# Exercise details
Leave out the images and repeat every entry below exactly.

(Dataset items)
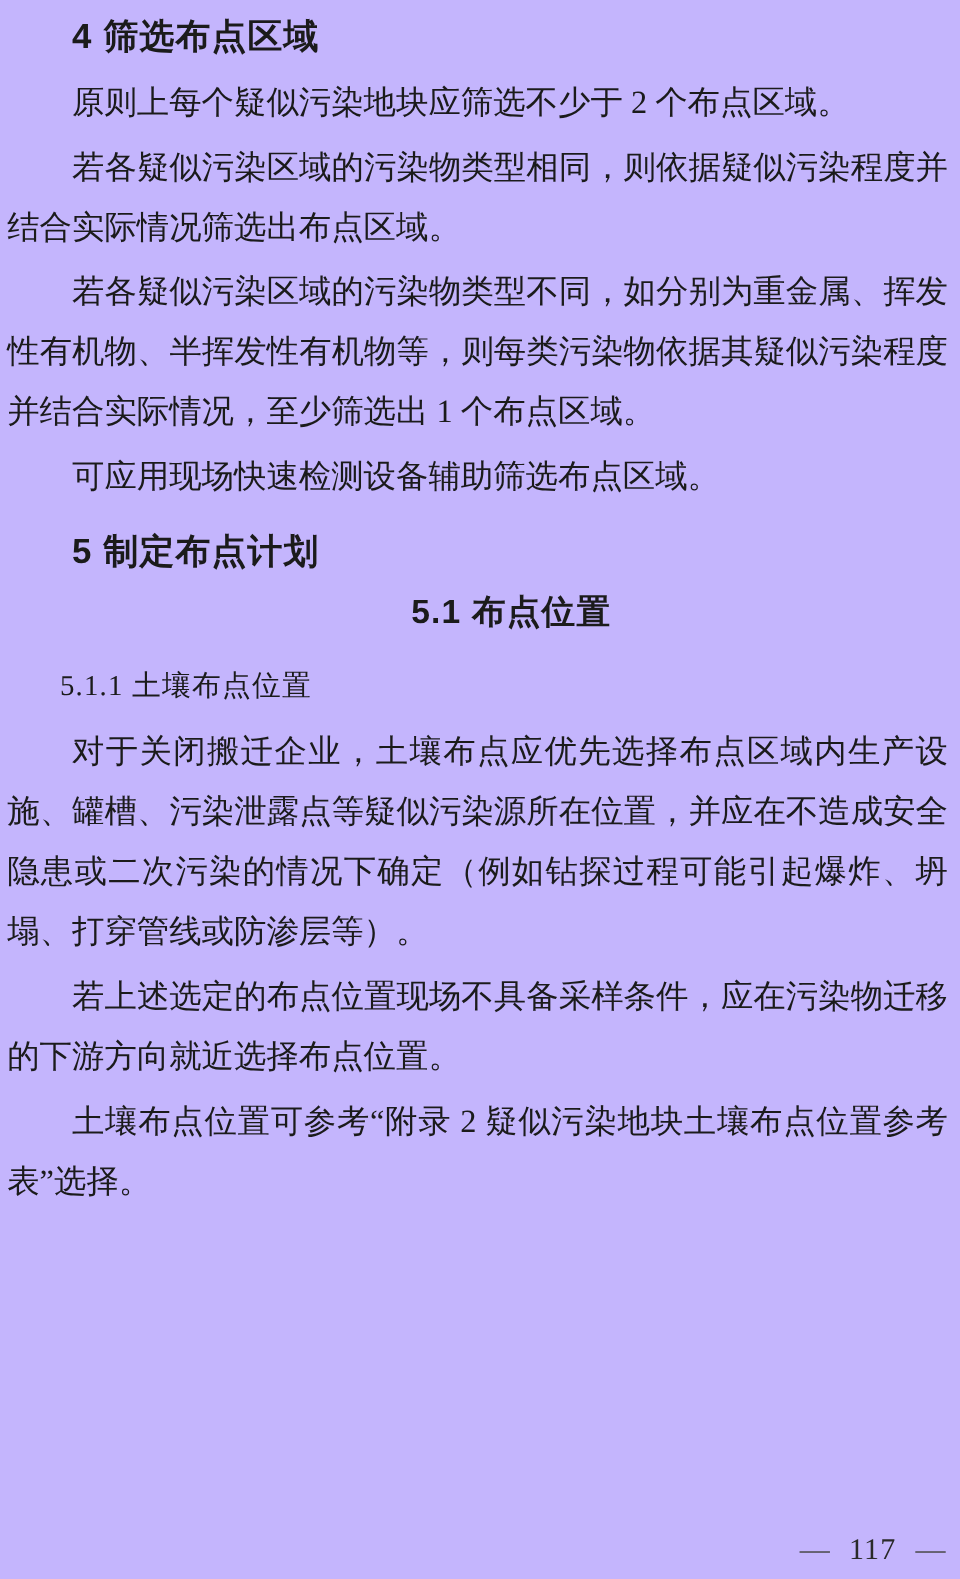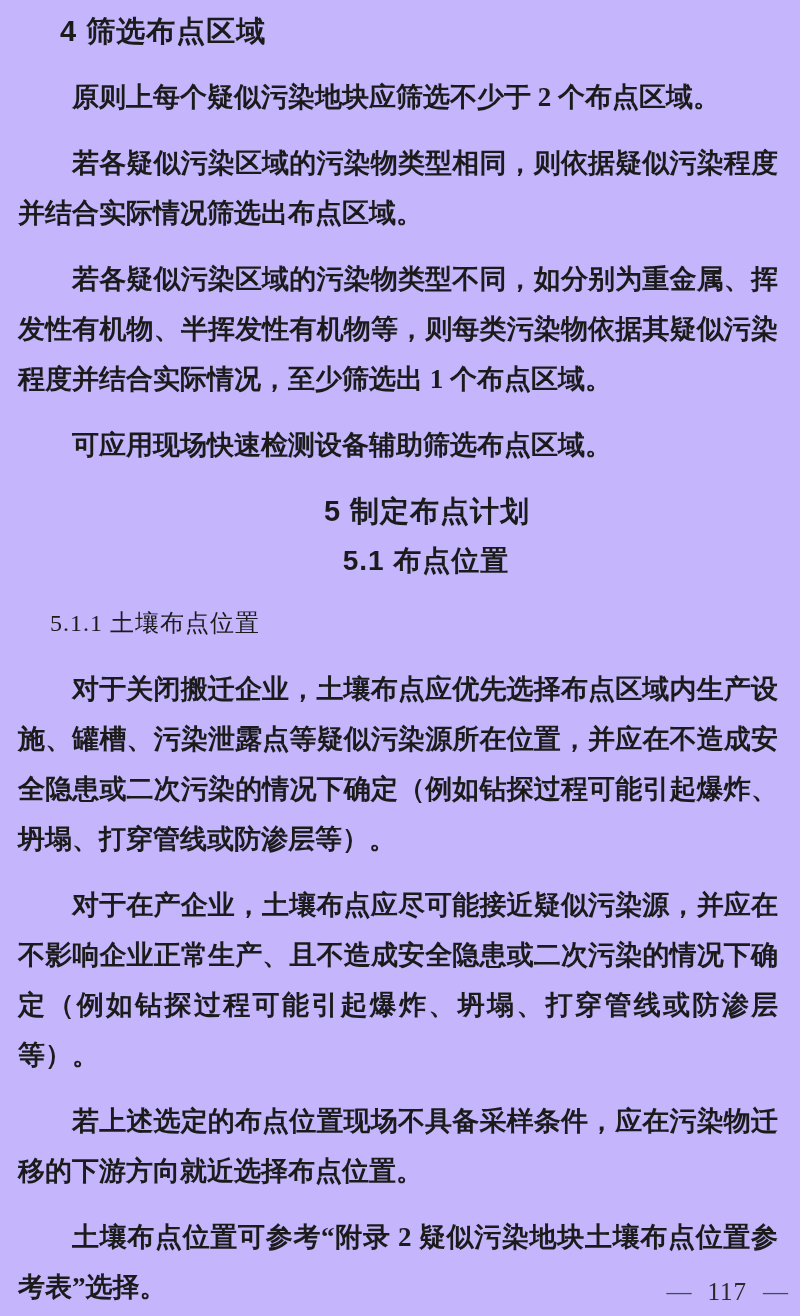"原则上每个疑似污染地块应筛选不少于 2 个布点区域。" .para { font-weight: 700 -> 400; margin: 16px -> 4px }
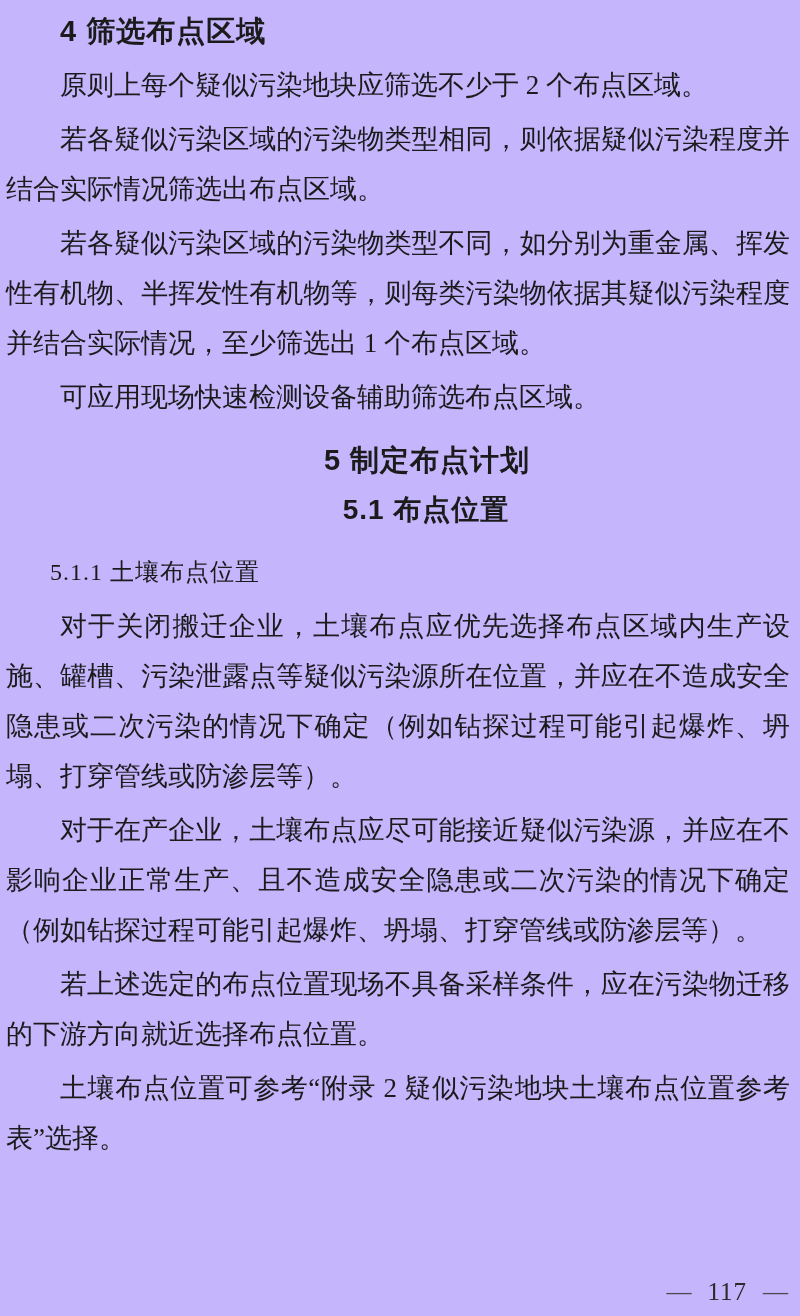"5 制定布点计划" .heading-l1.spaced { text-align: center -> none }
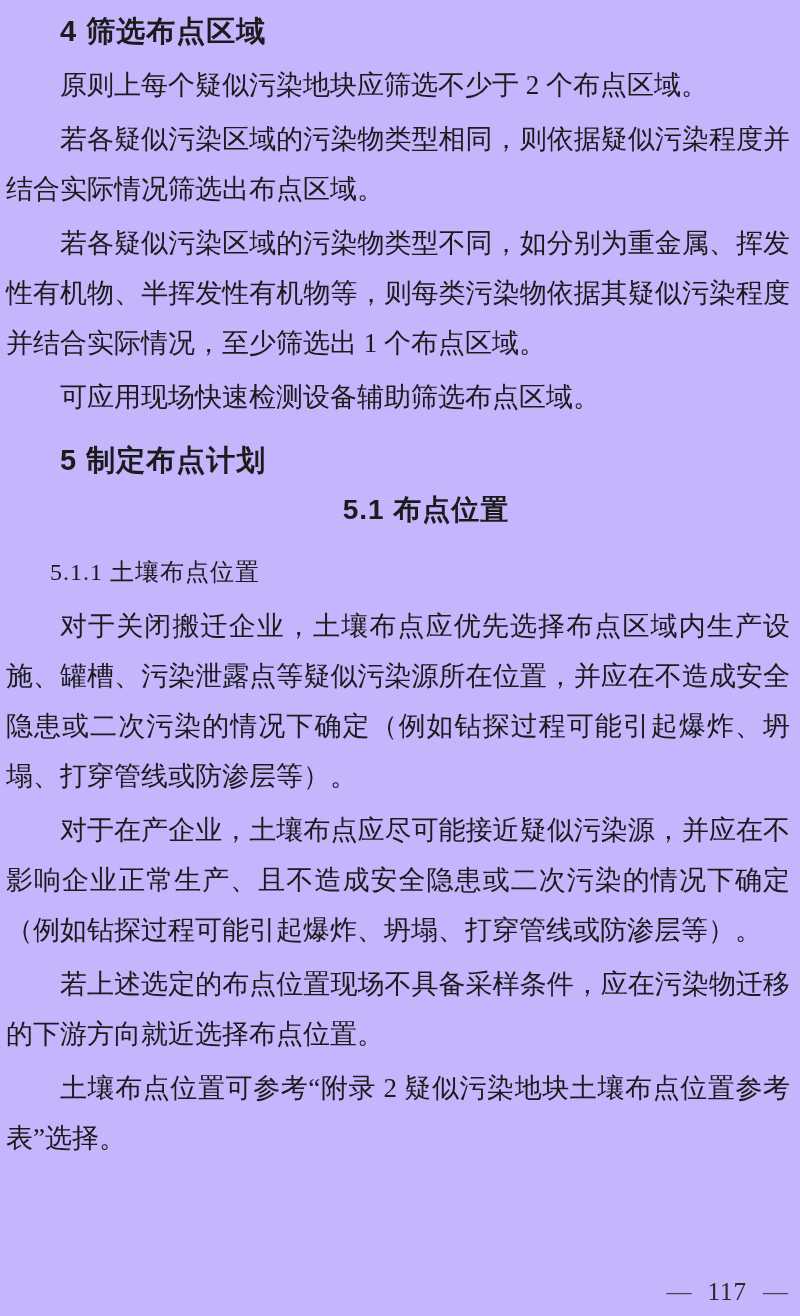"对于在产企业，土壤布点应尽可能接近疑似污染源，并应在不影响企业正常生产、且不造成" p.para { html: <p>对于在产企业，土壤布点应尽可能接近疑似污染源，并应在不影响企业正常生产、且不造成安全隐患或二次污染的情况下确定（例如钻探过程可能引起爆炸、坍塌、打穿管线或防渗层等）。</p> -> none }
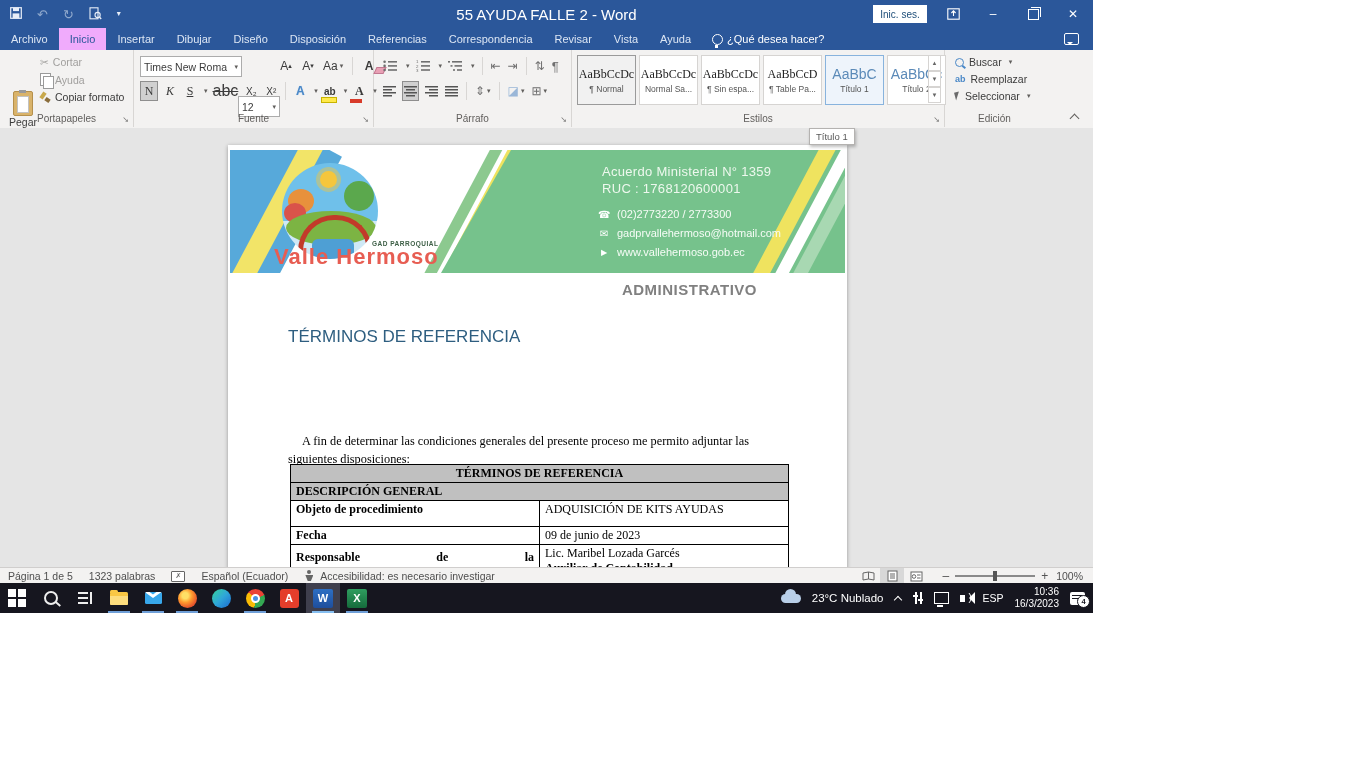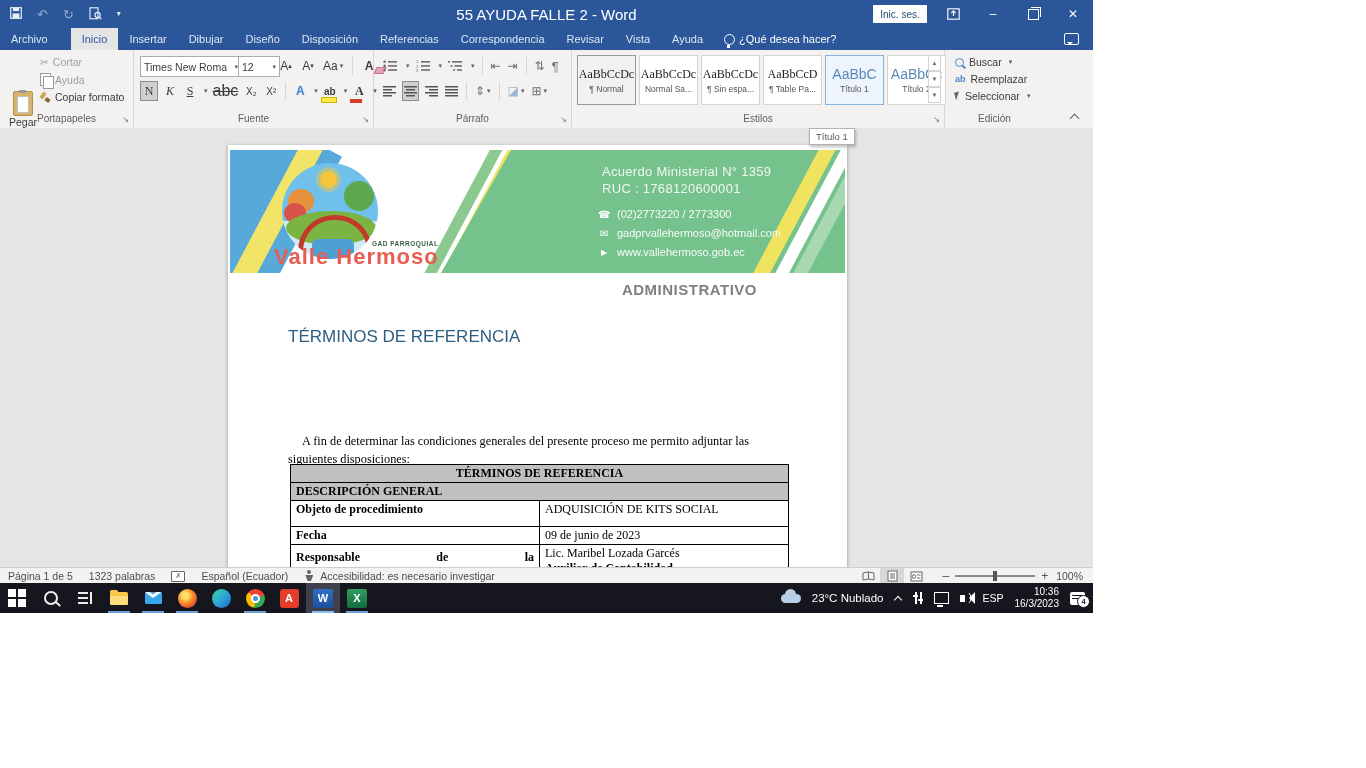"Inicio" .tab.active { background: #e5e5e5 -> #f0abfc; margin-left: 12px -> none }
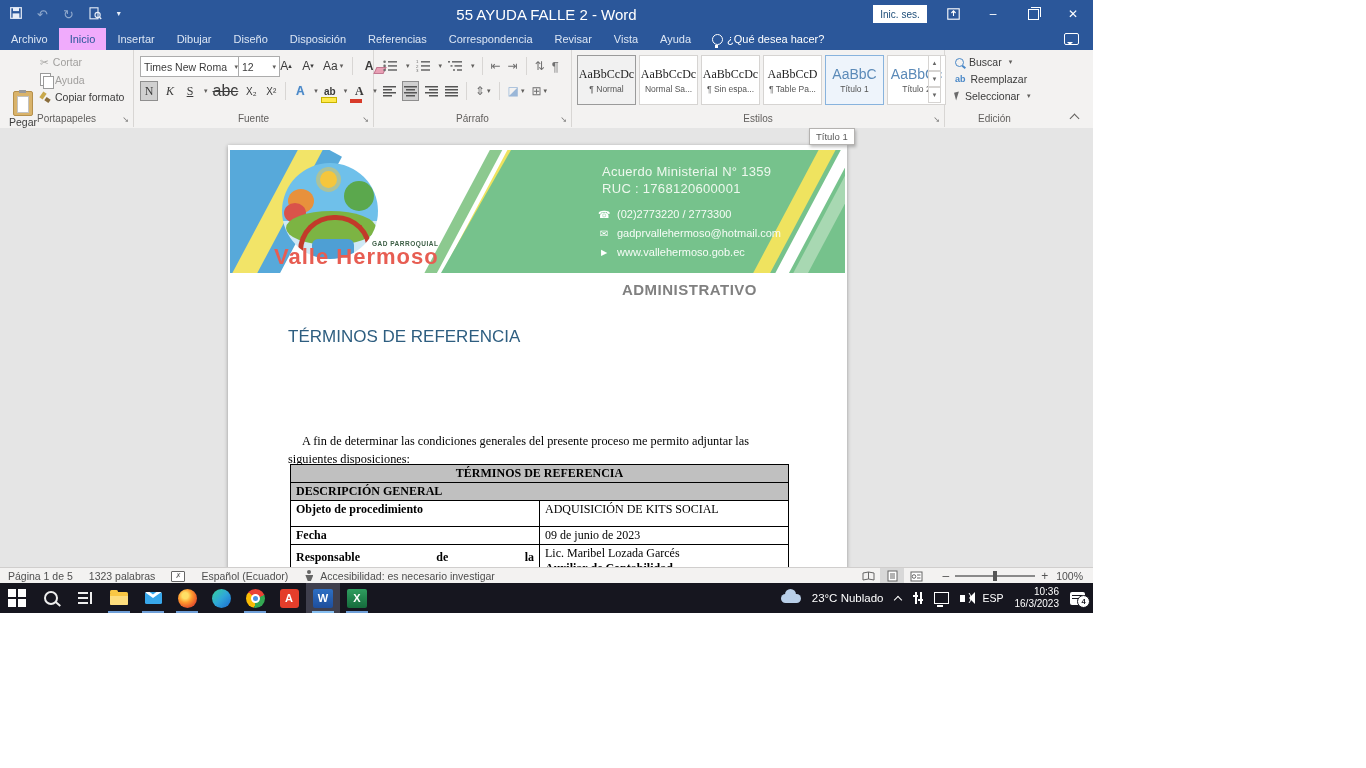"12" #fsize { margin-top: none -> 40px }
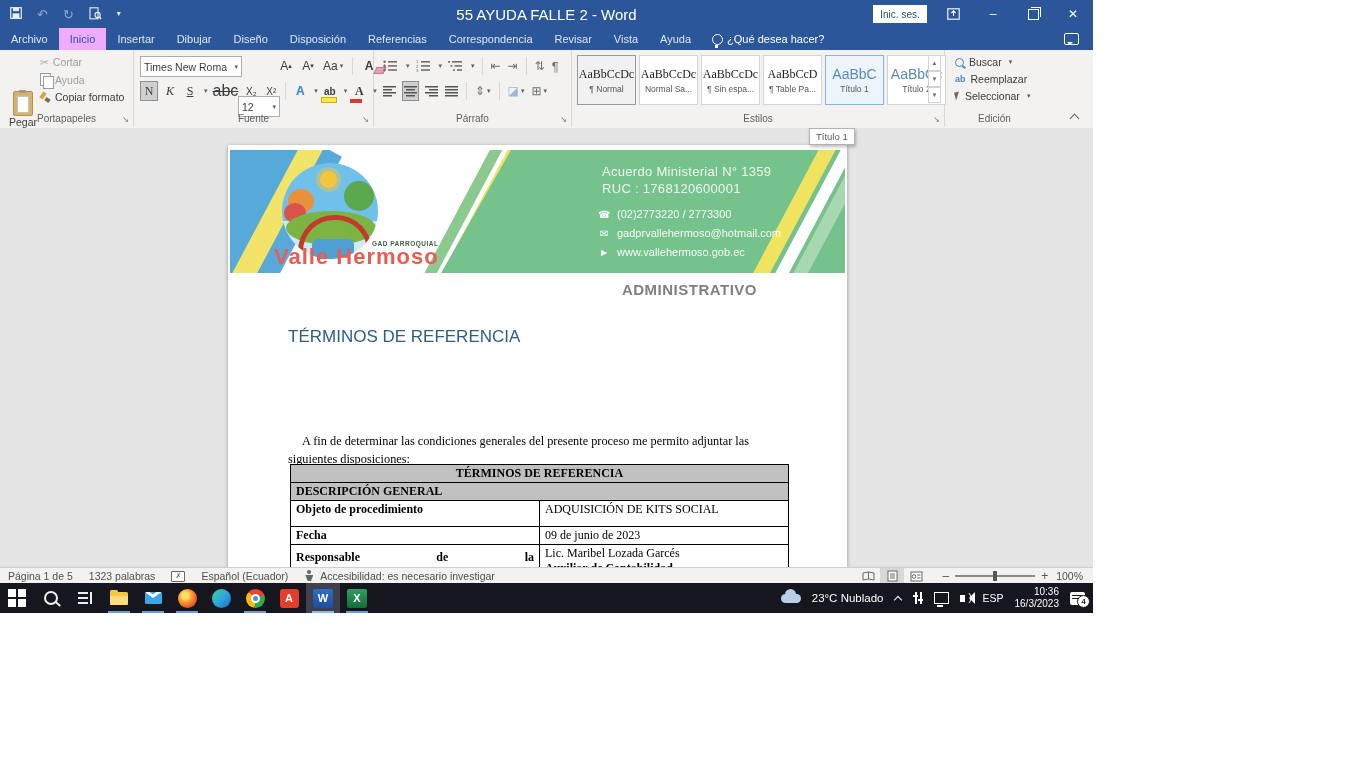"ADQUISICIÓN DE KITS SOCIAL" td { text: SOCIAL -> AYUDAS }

# Solved exercise
"原则上每个疑似污染地块应筛选不少于 2 个布点区域。" .para { font-weight: 700 -> 400; margin: 16px -> 4px }
"5 制定布点计划" .heading-l1.spaced { text-align: center -> none }
"对于在产企业，土壤布点应尽可能接近疑似污染源，并应在不影响企业正常生产、且不造成" p.para { html: <p>对于在产企业，土壤布点应尽可能接近疑似污染源，并应在不影响企业正常生产、且不造成安全隐患或二次污染的情况下确定（例如钻探过程可能引起爆炸、坍塌、打穿管线或防渗层等）。</p> -> none }
"Inicio" .tab.active { background: #e5e5e5 -> #f0abfc; margin-left: 12px -> none }
"12" #fsize { margin-top: none -> 40px }
"ADQUISICIÓN DE KITS SOCIAL" td { text: SOCIAL -> AYUDAS }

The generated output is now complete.